Right! the message is clear!

“Hey, Mark! We want more news/posts! More regular!”

“Yeah, the site doesn’t get updated as much as it used to be…Come one, forget about summer and the sun shining outside…write something! Entertain us!”

“Love the site, but do wish it was updated more often.
I am still waiting for some awesome project with your 3d-glasses and from your large pile of suns”

You guys want more updates!


this is already quite an old picture… click on it to go the corresponding pic on Flickr

But…

I’m quite busy lately (I guess you’d guess that), next to that I’m not that charmed anymore by the idea of blogging on this site as happens on a lot of the other (...let’s see...) 46.7 million blogs out there. I don’t know why I feel that way all of a sudden, but that’s since a while now. Of course, I blog on bright.nl (although in Dutch) and somehow I don’t feel like using those items here (imho that would be just lame) and somehow I just split it up quite clean. Blogging I do over there and my personal stuff (and believe me, that’s the good stuff when it comes to geeking! *^_^*) I do overhere…

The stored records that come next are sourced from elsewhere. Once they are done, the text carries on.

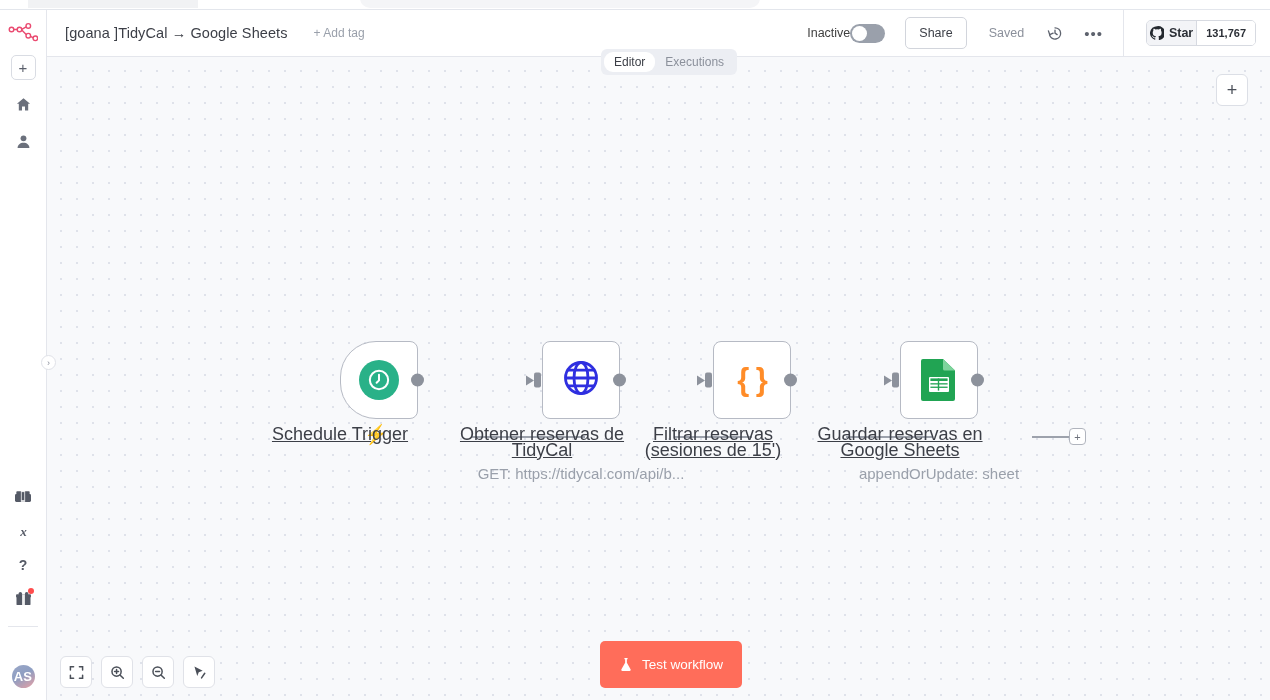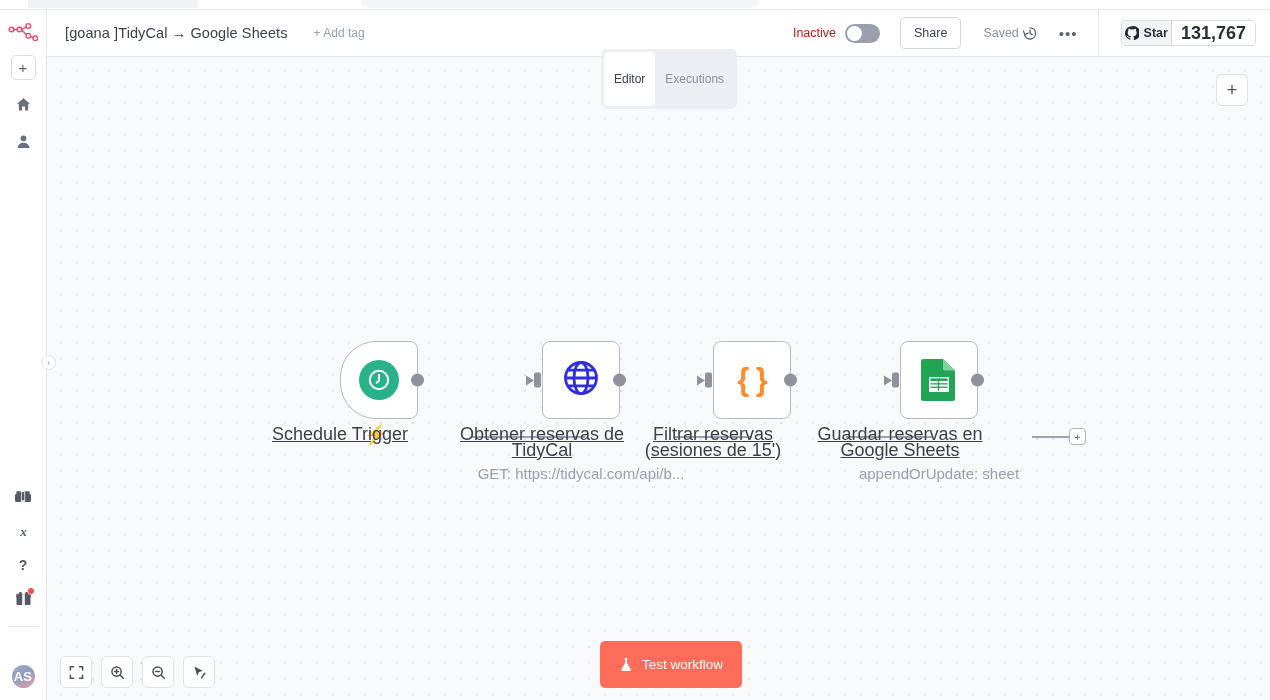--- a/index.html
+++ b/index.html
@@ -86,7 +86,7 @@
   .header-right {
     margin-left: auto; display: flex; align-items: center; height: 100%;
   }
-  .inactive-label { font-size: 12.5px; color: #b91c1c; margin-right: 9px; }
+  .inactive-label { font-size: 12.5px; color: #404040; }
   .toggle {
     width: 35px; height: 19px; border-radius: 10px; background: #9aa0ab;
     position: relative; margin-right: 20px;

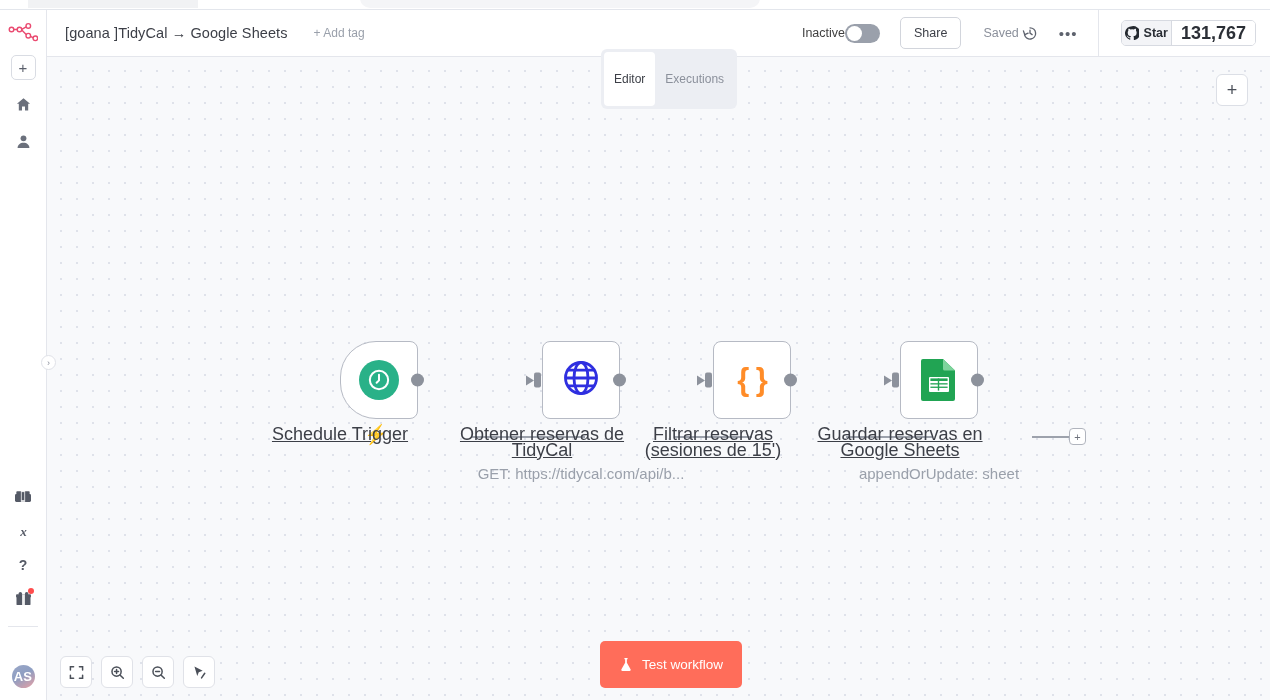--- a/index.html
+++ b/index.html
@@ -100,7 +100,7 @@
     font-size: 12.5px; color: #3c3f47; background: #fff;
     display: flex; align-items: center; margin-right: 22px;
   }
-  .saved-txt { font-size: 12.5px; color: #8b909b; }
+  .saved-txt { font-size: 12.5px; color: #8b909b; margin-right: 20px; }
   .hdr-icon {
     width: 22px; height: 22px; display: flex; align-items: center; justify-content: center;
     color: #5e636e; margin-right: 18px;

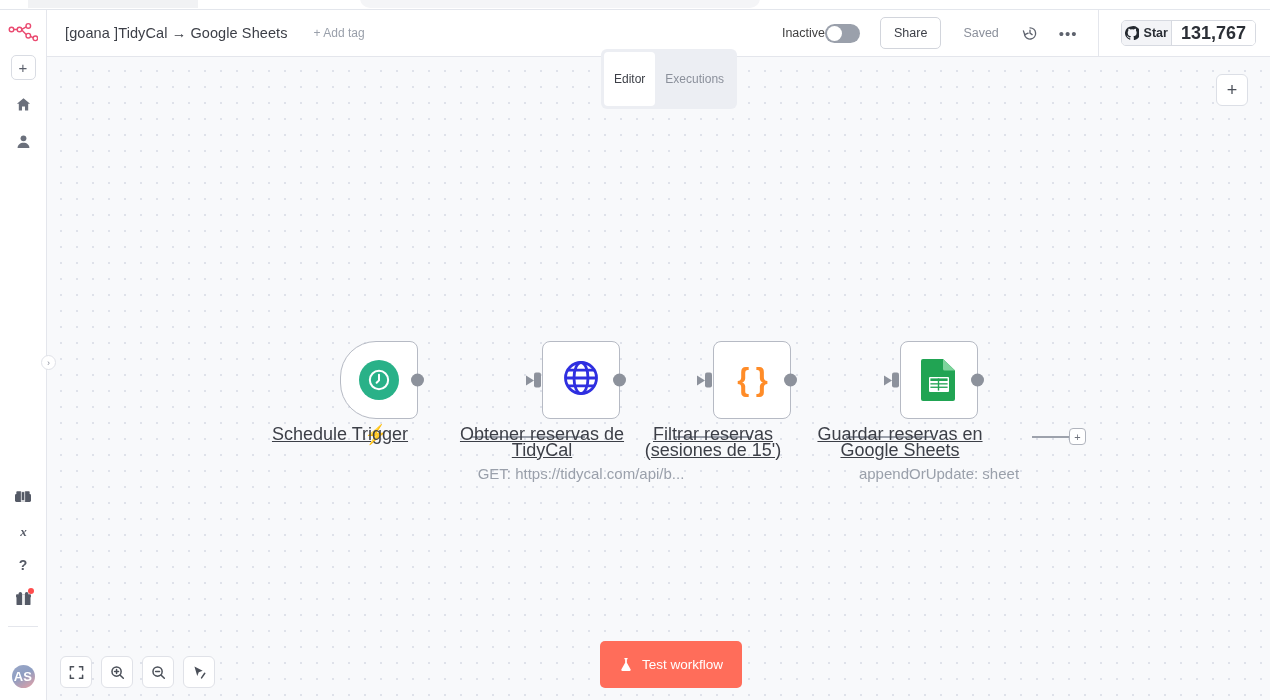--- a/index.html
+++ b/index.html
@@ -117,7 +117,7 @@
   }
   .star-count {
     display: flex; align-items: center; padding: 0 9px;
-    background: #ffffff; font-size: 18px; color: #2b2f36; font-weight: 600;
+    background: #ffffff; font-size: 11px; color: #2b2f36; font-weight: 600;
     border-left: 1px solid #d7dae1;
   }
 

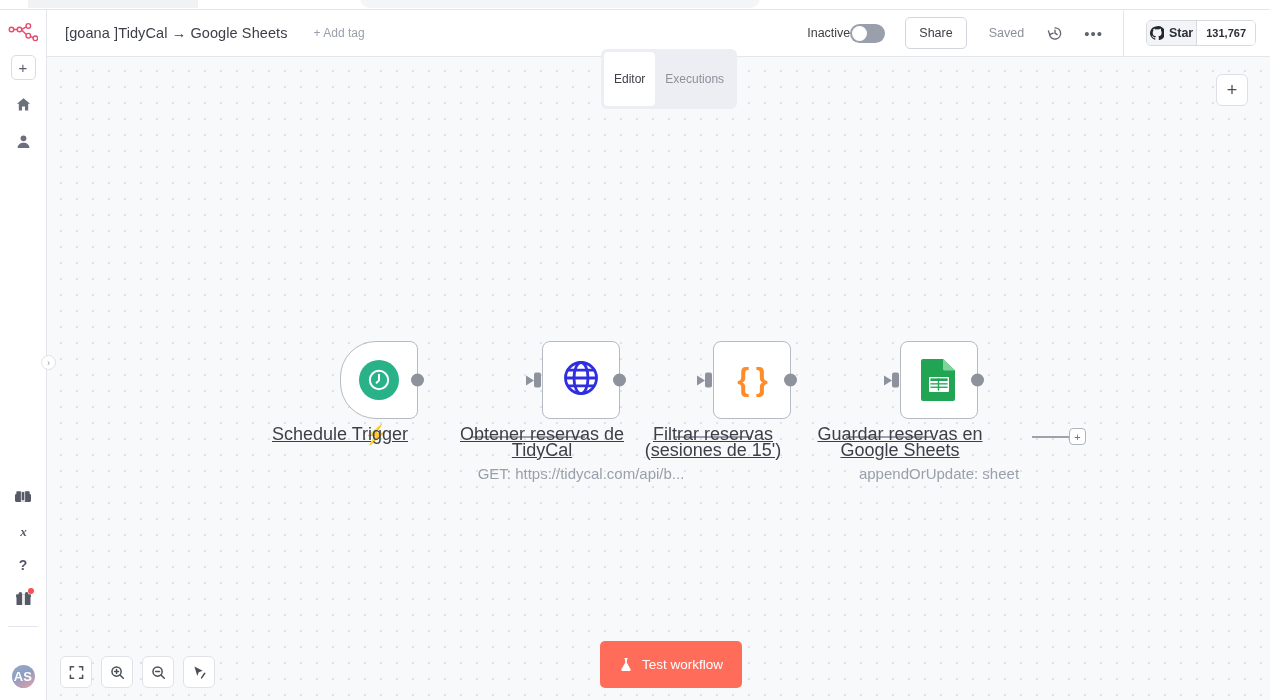--- a/index.html
+++ b/index.html
@@ -127,7 +127,7 @@
     display: flex; background: #eceef3; border-radius: 6px; padding: 3px;
   }
   .tab {
-    padding: 20px 10px; font-size: 12px; border-radius: 4px; color: #8b909b; text-align: center;
+    padding: 3px 10px; font-size: 12px; border-radius: 9px; color: #8b909b; text-align: center;
   }
   .tab.active { background: #ffffff; color: #3c3f47; }
 

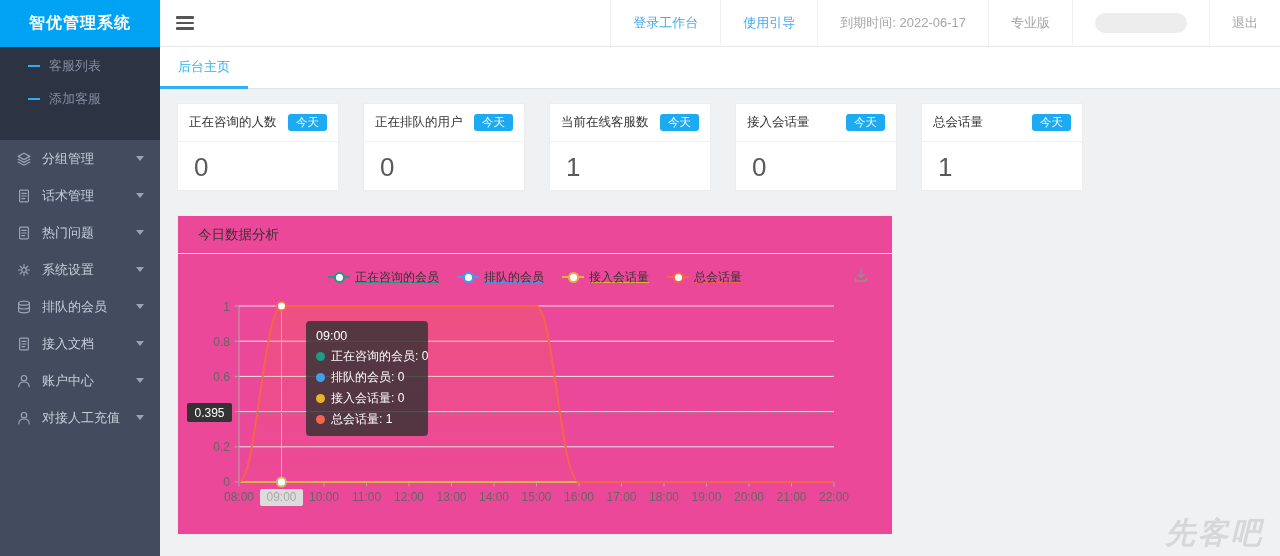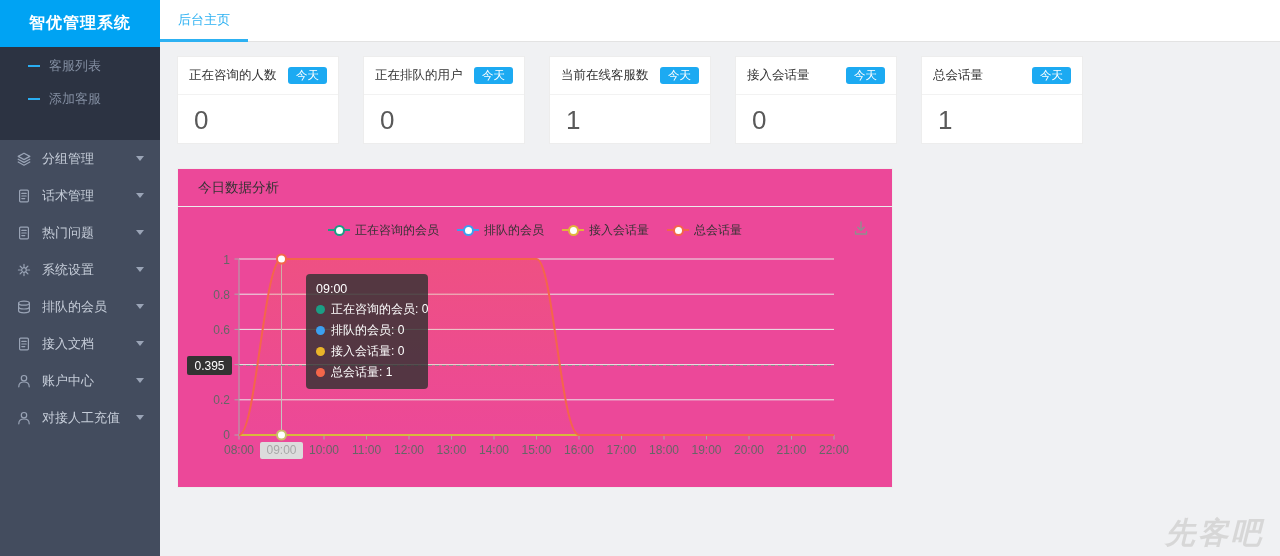--- a/index.html
+++ b/index.html
@@ -192,6 +192,23 @@
 
   <div class="main">
 
+    <header class="topbar">
+      <div class="hamburger">
+          <span></span>
+          <span></span>
+          <span></span>
+        </div>
+      <div class="topbar-right">
+        <div class="tb-item tb-link">登录工作台</div>
+        <div class="tb-item tb-link">使用引导</div>
+        <div class="tb-item tb-muted">到期时间: 2022-06-17</div>
+        <div class="tb-item tb-muted">专业版</div>
+        <div class="tb-item">
+          <span class="pill"></span>
+        </div>
+        <div class="tb-item tb-muted">退出</div>
+      </div>
+    </header>
 
     <div class="tabbar">
       <div class="tab">后台主页</div>

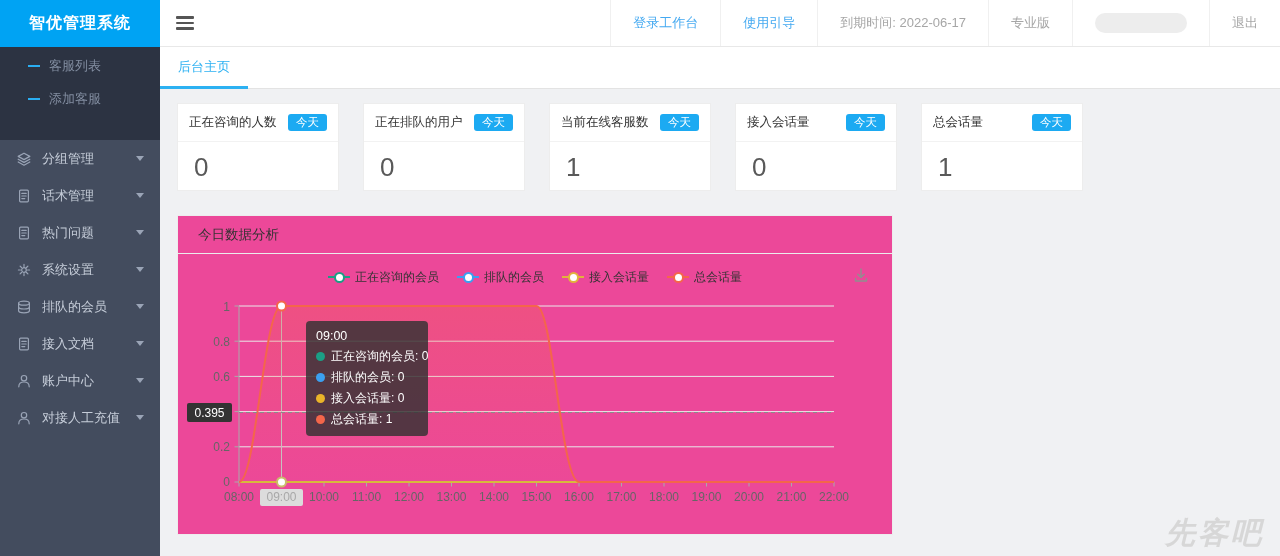--- a/index.html
+++ b/index.html
@@ -55,7 +55,7 @@
   .chart-head { height:38px; line-height:38px; padding-left:20px; font-size:13.5px; color:#333;
                 border-bottom:1px solid #ececec; }
   .legend-row { display:flex; justify-content:center; align-items:center; gap:18px; margin-top:14px; height:18px; }
-  .legend-item { display:flex; align-items:center; gap:5px; font-size:12px; color:#333; cursor:pointer; }
+  .legend-item { display:flex; align-items:center; gap:5px; font-size:12px; color:#333; cursor:pointer;text-decoration:underline; }
   .lg-marker { width:22px; height:10px; position:relative; display:inline-block; }
   .lg-marker::before { content:''; position:absolute; left:0; right:0; top:4px; height:2px; background:currentColor; }
   .lg-marker::after { content:''; position:absolute; left:6px; top:0; width:7px; height:7px;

(Although, the stuff I do for Brights Nerd Alert (like this video)(which is also an article in the magazine, I do post overhere, that’s a *ahem* 100% match I guess ^_^ )

Well, that’s about as much of an explanation I can give on why this site is updated less than it used to be, main reason being that I want to stick mainly to home-grown content, the whole intention is to keep the quality up. I’m busier than ever, also for this site, believe it or not… Hope you guys can understand that.

Soooooooo… expect quite some new projects this summer (if I’m not BBQ-ing with some nice lad^D^D^Dpeople... *^_^*)

But really, I appreciate the fact you guys want more updates, I’ll do my best and believe me, there’s some good stuff on it’s way ^_^

So please, stick around! ;-)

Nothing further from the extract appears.